Soweto service protesters wreak havoc

Hundreds of protesters in Soweto have broken down doors and tried to set fire to Reconstruction and Development Programme (RDP) homes in the first significant service delivery protest this winter.

Police say they fear this morning’s protests could spread to other areas as residents of the notorious Dube hostel took to the streets in the early hours.

From as early as 2am today, a group of about 300 protesters from the hostels started breaking down the doors of the newly constructed RDP blocks of flats nearby.

Some of the doors were used to make fires on the tiled floors of the unoccupied homes, while some stoves were stolen from the houses.

A contingent of nearly 100 policemen, some in riot gear, confronted the protesters, who fled to the adjoining hostels.

Police, led by General Eric Nkuna, conducted door-to-door searches of the hostels in an effort to counter criminality in the area.

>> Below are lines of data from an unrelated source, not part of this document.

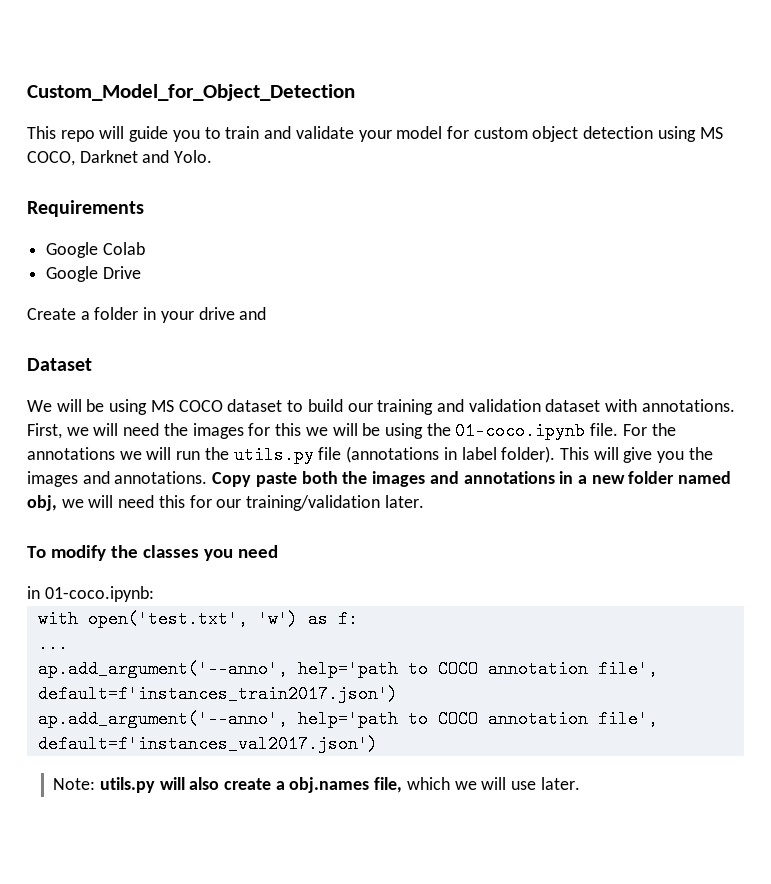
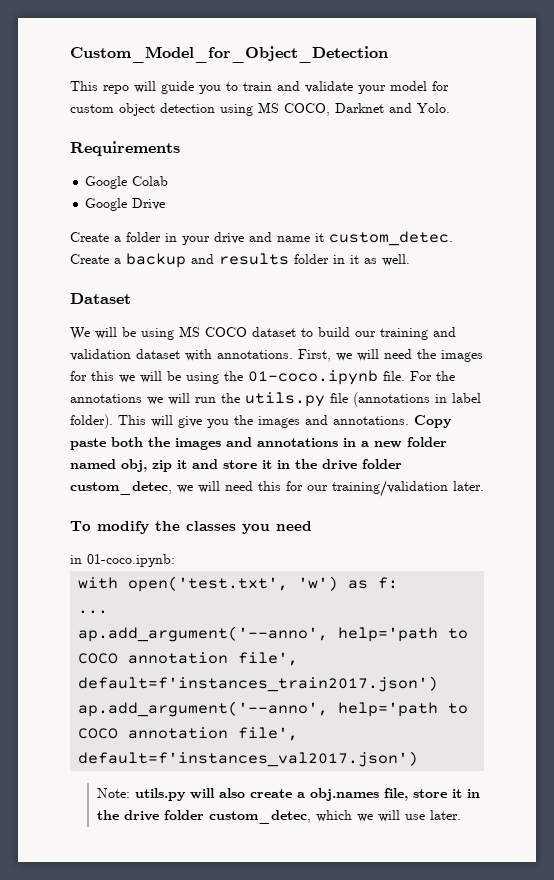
- Create a folder in your drive and
+ Create a folder in your drive and name it custom_detec. Create a backup and results folder in it as well.
- Copy paste both the images and annotations in a new folder named obj, we will need this for our training/validation later.
+ Copy paste both the images and annotations in a new folder named obj, zip it and store it in the drive folder custom_detec, we will need this for our training/validation later.
- Note: utils.py will also create a obj.names file, which we will use later.
+ Note: utils.py will also create a obj.names file, store it in the drive folder custom_detec, which we will use later.

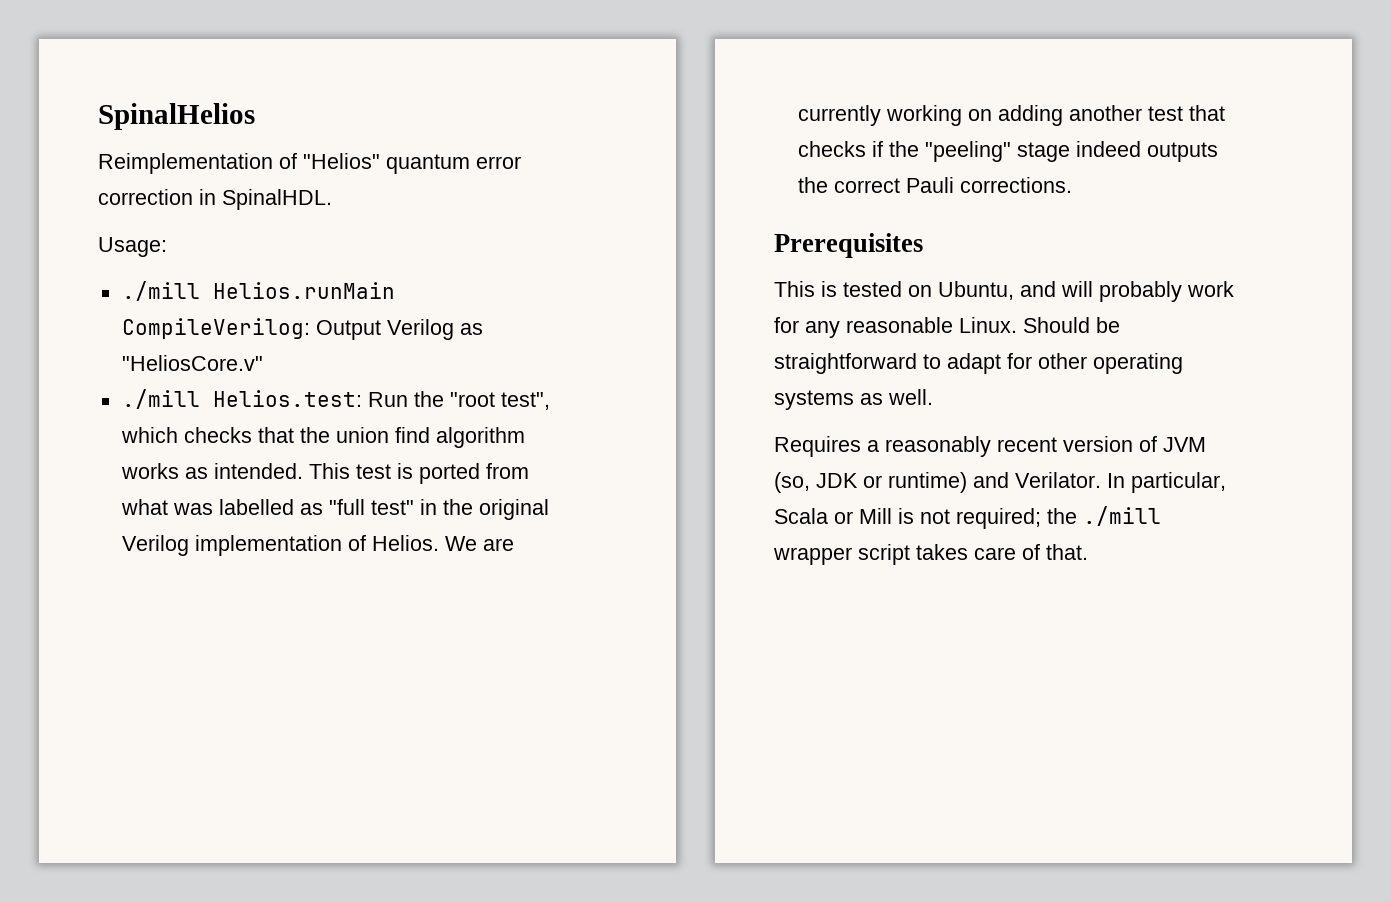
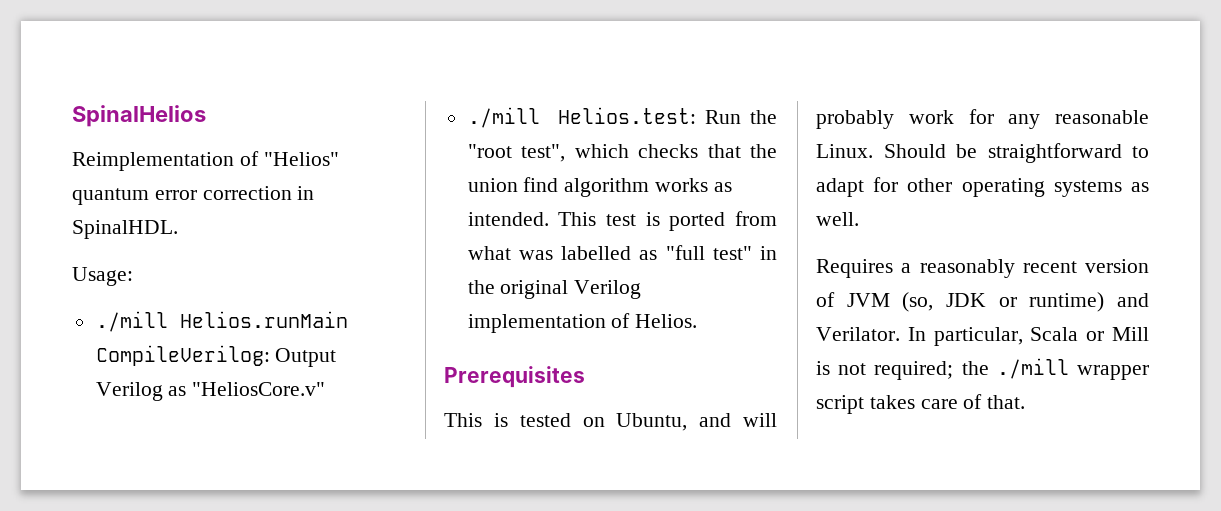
- We are currently working on adding another test that checks if the "peeling" stage indeed outputs the correct Pauli corrections.

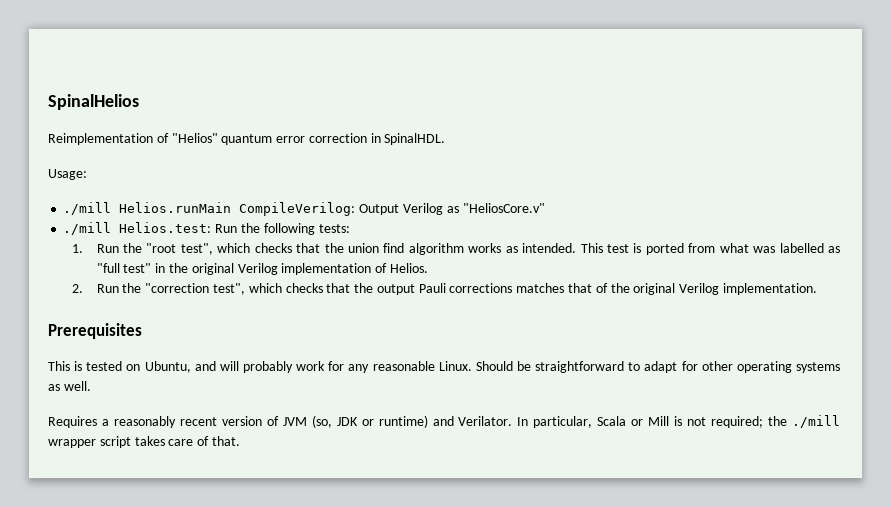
- ./mill Helios.test: Run the "root test", which checks that the union find algorithm works as intended.
+ ./mill Helios.test: Run the following tests:
+ 1. Run the "root test", which checks that the union find algorithm works as intended.
+ 2. Run the "correction test", which checks that the output Pauli corrections matches that of the original Verilog implementation.

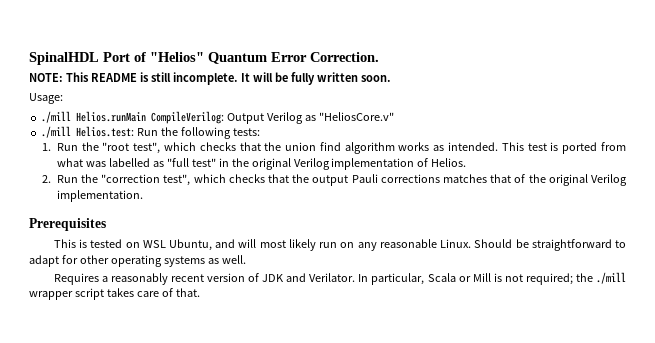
- SpinalHelios
- Reimplementation of "Helios" quantum error correction in SpinalHDL.
+ SpinalHDL Port of "Helios" Quantum Error Correction.
+ NOTE: This README is still incomplete. It will be fully written soon.
- This is tested on Ubuntu, and will probably work for any reasonable Linux.
+ This is tested on WSL Ubuntu, and will most likely run on any reasonable Linux.
- Requires a reasonably recent version of JVM (so, JDK or runtime) and Verilator.
+ Requires a reasonably recent version of JDK and Verilator.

By mid-morning police had arrested 19 people – 18 for public violence and one for malicious damage to property.

“I’m just afraid that these things will spread to other hostels. Then I’m going to have a really big problem,” said Nkuna.

In the 1980s, Dube hostel was notorious as an IFP stronghold during the bitter clashes in the lead-up to the country’s first democratic elections.

“The Department of Housing promised to build houses for people staying in the hostels, who are mostly unemployed and poor,” said community leader Sipho Nkwanyana.

“They built these things (RDP flats) but they’re too expensive and if people can’t pay their rent, they get kicked out and these government people move their own friends in,” said Nkwanyana.

At Dube hostel this morning, many young men were basking in the morning sunshine as police descended to conduct body and home searches.

Xolani Buthelezei and Sibusiso Ndlela, two security guards who had come off duty a few hours earlier, were asleep when police came knocking.

The pair were quizzed at length about a bayonet that was found under a mattress of one of their roommates. “Life here is easy. You eat, you sleep and you work,” said Ndlela.

In 2008 Dube hostel and a host of others were upgraded by the city. In each bare, concrete unit, six rooms share a communal toilet, shower and a kitchen.

An adjoining development saw the erection of at least two dozen double-storey RDP flats. But residents say they were never consulted and are being asked to pay R1 300 rent a month.